ISABELLE BONZOM
PARIS ART SCENE BY KATHY BORRUS
Paintings at a Crossing. Many of the images of contemporary artist Isabelle Bonzom, Parisian painter and muralist, are as rife with meaning as they are with color. Isabelle Bonzom’s most recent work on exhibit at Galerie Marie-Claude Duchosal suggests a duality of meaning and place. Hers are images that cross over into a different realm.
She infuses her canvases with dabs of color, creating reflective images where one is lost in time and space but simultaneously grounded in place. A New York City street scene, a Parisian park, a statue of a WWI soldier in contemporary landscape–all invite contemplation. Whether the figures are walking, jogging or resting, Bonzom says, “…they cross the picture plane and the space…And we are all traversing, crossing this world.” Atoms rotating and bouncing around. In her words Bonzom depicts a “symbiosis, osmosis between human being and nature.” The foliage, for instance, seems to shade yet penetrate the body.

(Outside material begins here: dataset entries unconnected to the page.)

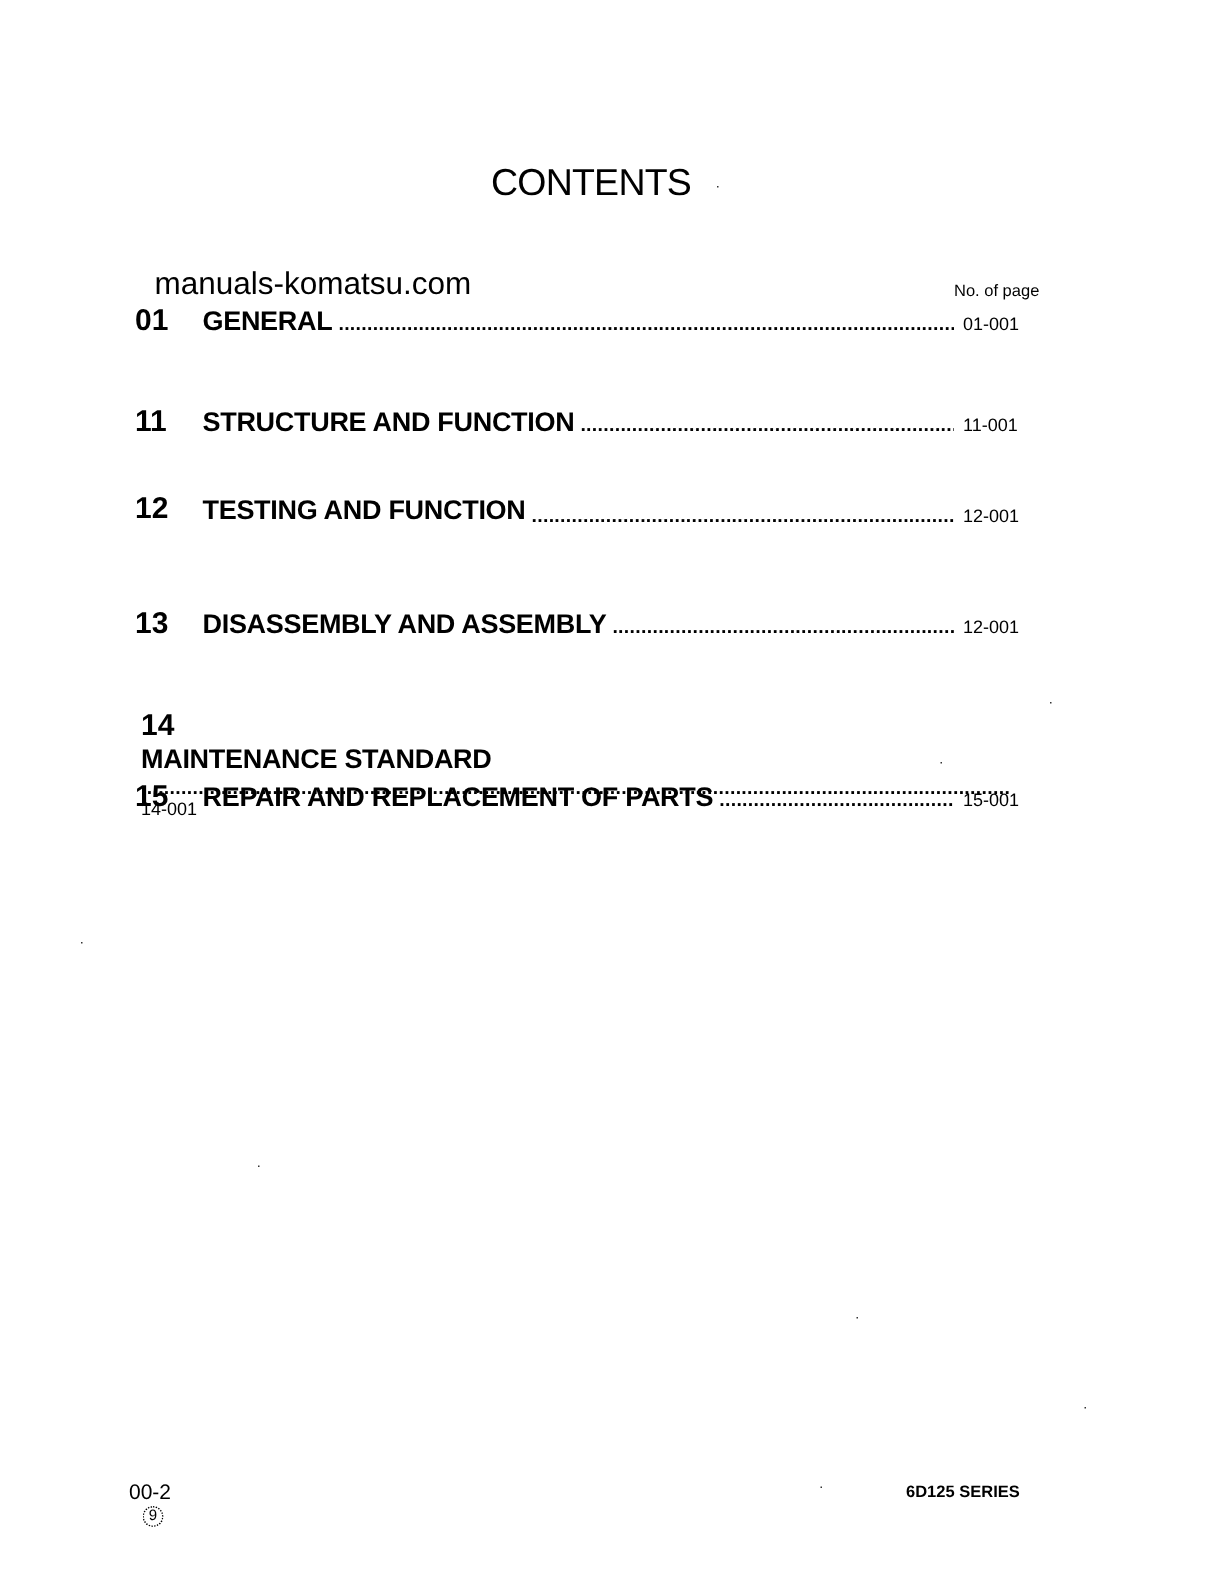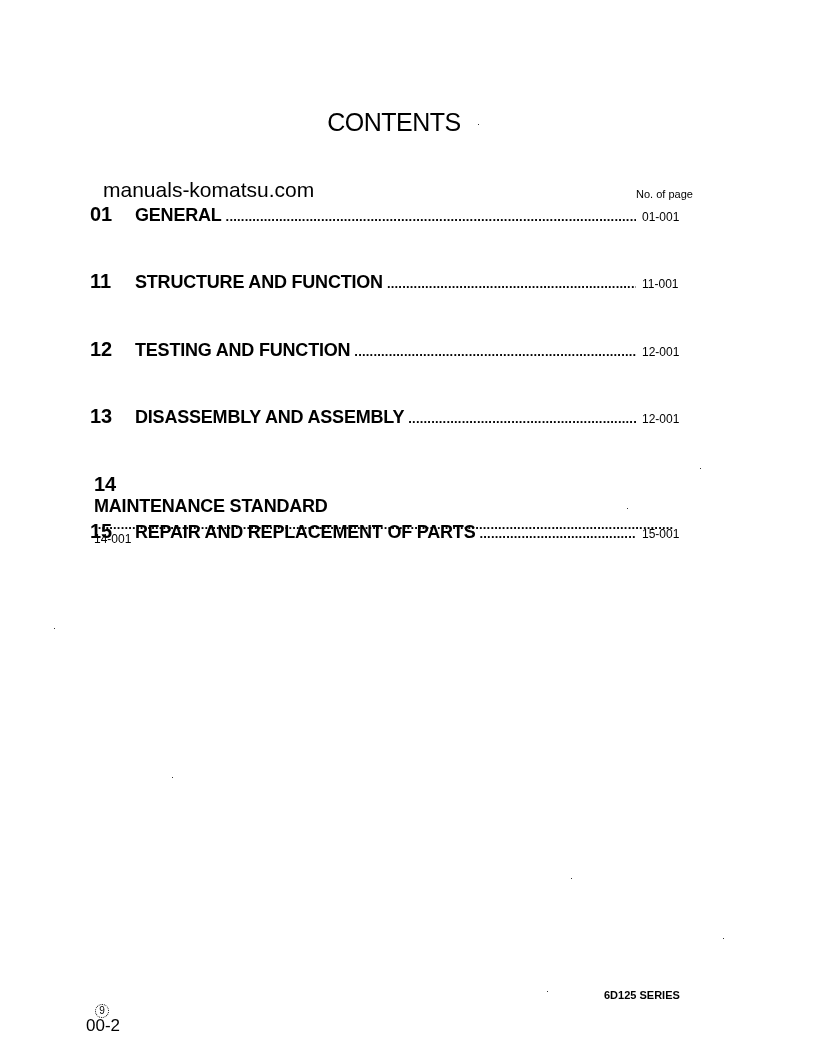--- a/index.html
+++ b/index.html
@@ -6,21 +6,21 @@
     body { width:820px; height:1056px; background:#fff; position:relative; overflow:hidden; color:#000; font-family:"Liberation Sans", sans-serif; }
     .title { position:absolute; left:0; width:788px; top:108px; text-align:center; font-size:25px; font-weight:normal; letter-spacing:-0.5px; }
     .watermark { position:absolute; left:103px; top:178px; font-size:21px; }
     .nop { position:absolute; left:636px; top:188px; font-size:11px; }
     .row { position:absolute; left:90px; width:600px; display:flex; align-items:baseline; }
     .num { width:45px; font-size:20px; font-weight:bold; }
     .label { font-size:18px; font-weight:bold; white-space:nowrap; letter-spacing:-0.2px; }
     .dots { flex:1; overflow:hidden; white-space:nowrap; font-size:13px; font-weight:bold; margin:0 6px 0 4px; letter-spacing:0.2px; }
     .dots::after { content:"........................................................................................................................................................"; }
     .page { font-size:12px; width:48px; text-align:left; }
-    .footer-left { position:absolute; left:86px; top:986px; font-size:17px;margin-top:30px; }
+    .footer-left { position:absolute; left:86px; top:986px; font-size:14px; }
     .footer-rev { position:absolute; left:95px; top:1004px; font-size:10px; border:1px dotted #000; border-radius:50%; width:12px; height:12px; line-height:12px; text-align:center; }
     .footer-right { position:absolute; left:604px; top:989px; font-size:11px; font-weight:bold; }
     .speck { position:absolute; width:1px; height:1px; background:#333; }
   </style>
 </head>
 <body>
 
 <div class="title">CONTENTS</div>
 <div class="watermark">manuals-komatsu.com</div>
 <div class="nop">No. of page</div>
@@ -30,21 +30,21 @@
   <span class="label">GENERAL</span>
   <span class="dots"></span>
   <span class="page">01-001</span>
 </div>
 <div class="row" style="top:270px;">
   <span class="num">11</span>
   <span class="label">STRUCTURE AND FUNCTION</span>
   <span class="dots"></span>
   <span class="page">11-001</span>
 </div>
-<div class="row" style="top:338px;">
+<div class="row" style="top:328px;align-items:flex-end;">
   <span class="num">12</span>
   <span class="label">TESTING AND FUNCTION</span>
   <span class="dots"></span>
   <span class="page">12-001</span>
 </div>
 <div class="row" style="top:405px;">
   <span class="num">13</span>
   <span class="label">DISASSEMBLY AND ASSEMBLY</span>
   <span class="dots"></span>
   <span class="page">12-001</span>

Relationships between our interior life and the exterior crossover, as seen in the hazy portraits (one of which I own) of artist Eric Fischl gazing down at the pond in front of him. Everything is open. What is he pondering as he seems to see beneath the surface ripples of water? And, as the viewer, are we witness to our own traverses through life? Decide for yourself: Don’t miss Bonzom’s exquisite portraits and landscapes bursting with color, light, and energy yet simultaneously with calm.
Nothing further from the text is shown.